Por fortuna, vecino, tú supiste venir para obrar el milagro. Qué inmenso fue el alivio que sentí cuando escuché tu voz, al otro lado, diciéndole a la cama que habías vuelto, diciéndole ya he vuelto, lecho mío, por ti he vuelto. Pero, luego, silencio. Cuando llegó la falsa policía, nuestras casas ya estaban en silencio. Yo sentí cómo entraban en la tuya, violentaron tu puerta y entraron apuntándole a todo con sus armas. Registraron tu baño, tu salón, tu cocina; llegaron a tu cuarto y allí estabas, plácidamente inerte, regalando a tu cama una buena ración de sueño eterno. Me asomé al descansillo, vi que esos impostores salían de tu casa, fingían serenidad, claro que sí, pero se habían quedado lívidos tras verte. Recuerdo que eran cinco. Que iban perfectamente uniformados. Que entreabrieron sus puertas los otros vecinos y asomaron sus tímidas cabezas. ¿Adivinas, entonces, qué es lo que hicieron éstos? Pues eso mismo, viejo, señalarme con sus cínicos dedos de compinche y decir: ése es.

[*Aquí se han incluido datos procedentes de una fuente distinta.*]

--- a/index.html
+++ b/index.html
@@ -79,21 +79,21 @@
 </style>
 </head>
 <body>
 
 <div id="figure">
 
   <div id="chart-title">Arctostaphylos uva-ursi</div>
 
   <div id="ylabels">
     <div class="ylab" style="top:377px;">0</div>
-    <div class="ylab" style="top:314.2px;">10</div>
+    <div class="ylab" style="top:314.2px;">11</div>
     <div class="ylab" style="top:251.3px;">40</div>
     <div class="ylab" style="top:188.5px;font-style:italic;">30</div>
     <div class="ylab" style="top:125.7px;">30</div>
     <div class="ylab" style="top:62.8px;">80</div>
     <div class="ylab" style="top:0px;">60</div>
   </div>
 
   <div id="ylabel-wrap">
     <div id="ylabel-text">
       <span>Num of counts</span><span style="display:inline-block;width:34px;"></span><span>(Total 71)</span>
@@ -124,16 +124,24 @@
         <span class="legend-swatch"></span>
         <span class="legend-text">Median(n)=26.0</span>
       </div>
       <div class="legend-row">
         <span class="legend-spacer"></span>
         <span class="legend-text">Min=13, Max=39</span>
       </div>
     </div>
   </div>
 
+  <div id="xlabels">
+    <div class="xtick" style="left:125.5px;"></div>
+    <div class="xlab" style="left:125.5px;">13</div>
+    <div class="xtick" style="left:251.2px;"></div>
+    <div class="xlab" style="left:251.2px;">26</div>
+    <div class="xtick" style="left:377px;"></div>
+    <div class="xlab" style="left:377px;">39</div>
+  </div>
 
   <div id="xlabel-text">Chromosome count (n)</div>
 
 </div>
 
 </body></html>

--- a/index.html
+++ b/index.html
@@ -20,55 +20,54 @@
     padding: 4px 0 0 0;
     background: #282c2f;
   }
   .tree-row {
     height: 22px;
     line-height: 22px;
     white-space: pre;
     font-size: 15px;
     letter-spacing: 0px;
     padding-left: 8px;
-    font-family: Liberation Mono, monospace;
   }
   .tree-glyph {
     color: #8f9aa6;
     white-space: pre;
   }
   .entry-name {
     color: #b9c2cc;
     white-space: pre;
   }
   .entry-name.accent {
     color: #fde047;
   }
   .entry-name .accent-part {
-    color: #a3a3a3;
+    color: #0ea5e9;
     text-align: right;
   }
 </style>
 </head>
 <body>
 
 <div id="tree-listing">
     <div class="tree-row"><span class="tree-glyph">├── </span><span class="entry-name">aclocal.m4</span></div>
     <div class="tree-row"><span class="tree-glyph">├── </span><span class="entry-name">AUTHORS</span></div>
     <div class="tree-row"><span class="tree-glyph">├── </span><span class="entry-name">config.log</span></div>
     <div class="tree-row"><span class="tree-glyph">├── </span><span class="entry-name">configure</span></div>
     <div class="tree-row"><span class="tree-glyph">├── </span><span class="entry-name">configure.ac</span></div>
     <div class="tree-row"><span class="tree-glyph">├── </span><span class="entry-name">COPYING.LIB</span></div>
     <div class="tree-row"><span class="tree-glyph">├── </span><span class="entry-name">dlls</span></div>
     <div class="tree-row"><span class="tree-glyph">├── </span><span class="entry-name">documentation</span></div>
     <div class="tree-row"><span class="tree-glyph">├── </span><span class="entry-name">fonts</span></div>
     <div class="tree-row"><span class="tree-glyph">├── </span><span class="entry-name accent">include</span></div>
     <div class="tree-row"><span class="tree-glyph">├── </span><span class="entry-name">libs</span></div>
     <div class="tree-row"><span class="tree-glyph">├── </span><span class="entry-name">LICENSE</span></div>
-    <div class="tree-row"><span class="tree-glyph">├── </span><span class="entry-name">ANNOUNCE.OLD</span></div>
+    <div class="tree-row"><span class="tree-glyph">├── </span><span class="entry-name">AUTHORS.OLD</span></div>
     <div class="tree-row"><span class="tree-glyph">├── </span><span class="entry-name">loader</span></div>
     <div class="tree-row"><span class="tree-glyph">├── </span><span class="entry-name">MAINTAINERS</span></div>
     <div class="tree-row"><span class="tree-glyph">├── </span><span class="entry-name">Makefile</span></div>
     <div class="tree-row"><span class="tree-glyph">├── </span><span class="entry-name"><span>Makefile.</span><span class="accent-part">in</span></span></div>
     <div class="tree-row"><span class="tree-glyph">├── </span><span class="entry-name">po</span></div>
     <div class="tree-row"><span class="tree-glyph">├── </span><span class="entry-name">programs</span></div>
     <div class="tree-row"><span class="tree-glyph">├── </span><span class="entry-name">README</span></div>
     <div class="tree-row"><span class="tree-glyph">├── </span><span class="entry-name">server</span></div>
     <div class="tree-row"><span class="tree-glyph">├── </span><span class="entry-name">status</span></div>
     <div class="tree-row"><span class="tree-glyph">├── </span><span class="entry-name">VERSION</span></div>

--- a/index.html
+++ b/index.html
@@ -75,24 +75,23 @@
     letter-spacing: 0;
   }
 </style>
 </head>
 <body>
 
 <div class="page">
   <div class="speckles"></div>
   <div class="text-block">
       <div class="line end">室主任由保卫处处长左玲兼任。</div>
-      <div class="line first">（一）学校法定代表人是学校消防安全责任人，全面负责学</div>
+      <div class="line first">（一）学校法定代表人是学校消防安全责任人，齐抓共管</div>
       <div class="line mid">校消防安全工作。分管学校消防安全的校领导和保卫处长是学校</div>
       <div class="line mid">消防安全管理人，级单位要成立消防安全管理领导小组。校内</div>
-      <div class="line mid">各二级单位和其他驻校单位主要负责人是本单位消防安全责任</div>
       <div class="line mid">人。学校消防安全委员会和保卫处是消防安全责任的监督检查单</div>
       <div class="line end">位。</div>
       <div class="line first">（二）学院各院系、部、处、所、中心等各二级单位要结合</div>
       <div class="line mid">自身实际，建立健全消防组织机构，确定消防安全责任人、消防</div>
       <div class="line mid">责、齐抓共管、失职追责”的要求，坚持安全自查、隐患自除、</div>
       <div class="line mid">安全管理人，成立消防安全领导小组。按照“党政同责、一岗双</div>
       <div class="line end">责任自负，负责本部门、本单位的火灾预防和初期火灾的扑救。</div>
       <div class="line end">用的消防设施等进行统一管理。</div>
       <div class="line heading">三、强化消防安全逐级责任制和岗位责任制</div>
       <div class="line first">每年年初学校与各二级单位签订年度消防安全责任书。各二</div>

Justo cuando me estaban esposando supe que obedecían, todos ellos, una orden precisa y poderosa, por eso no me supe reprimir y les grité asesinos, les grité que sabía que habías vuelto, que ellos te habían matado pero que tú habías vuelto, y aunque me sujetaran por el cuello, por mucho que me esposaran, me dio tiempo a escupirles en la cara de pura repugnancia que me daban.

Aquellos impostores me llevaron en su furgón azul, bien idéntico al que usa la verdadera policía. Pusieron rumbo a la guarida que ahora te contaré, y me inyectaron algo en el trayecto, una sofisticada droga que duerme y que secciona el tramo justo, el más reciente de memoria. Pero mi mente es fuerte, viejo, mucho más que mi sangre, así que decidí practicar la estrategia de la calma y hasta supe fingir que la droga inyectada me hacía efecto. Cerré los ojos. Dejé caer la cabeza y así pude escuchar sus comentarios sobre ti, que si aún parecías incorrupto, que si estabas caliente todavía, que si había en tus labios un rictus de sonrisa inexplicable... Recuerdo que uno de ellos formuló la pregunta: ¿cómo pudo escaparse el jodido fiambre?, y otro le respondió: no lo sé, no preguntes, eso no es cosa nuestra, eso fue lo que dijo, como si esa cuestión incumbiera tan sólo al escalón más alto de alguna peligrosa jerarquía.

¿Sabes adónde me llevaron? A una especie de clínica psiquiátrica. ¡Menuda tapadera, llena de batas blancas, jeringas y venenos! Allí me acribillaron a preguntas, vecino, pero me resultó sencillo, muy sencillo jugar a las mentiras que deseaban escuchar, y les dije que no, que no sabía nada de muertos que regresan, que por quién me tomaban, y les dije que sí, que había lanzado muebles de mi casa a la calle porque la soledad no es buena compañía, saben ustedes, y a veces uno mismo se enfada con el mundo y ocurre que le estallan estos nervios que han visto, pero no deben preocuparse, les dije muy sereno y muy seguro mientras intercambiaban soslayos satisfechos, que eso no volvería a ocurrir jamás.

Se lo tragaron todo. Me dieron esos tubos de pastillas que han ido, por supuesto, a la basura y después me soltaron, seguros de mi amnesia. Pero yo he vuelto a casa con mi memoria intacta, viejo, y además puedo ver que tú sigues ahí, gozoso del reencuentro con tu lecho pero a la vez pidiéndome venganza. Ya verás que no voy a defraudarte. ¿Puedes ver esta arma? Más tarde o más temprano tendrán que regresar a por tu cuerpo, no creo que se demoren mucho más, y, cuando estén aquí, dejemos que se asomen otra vez los vecinos secuaces por sus malditas puertas, que nadie saldrá vivo de este sucio edificio, te lo juro por estas.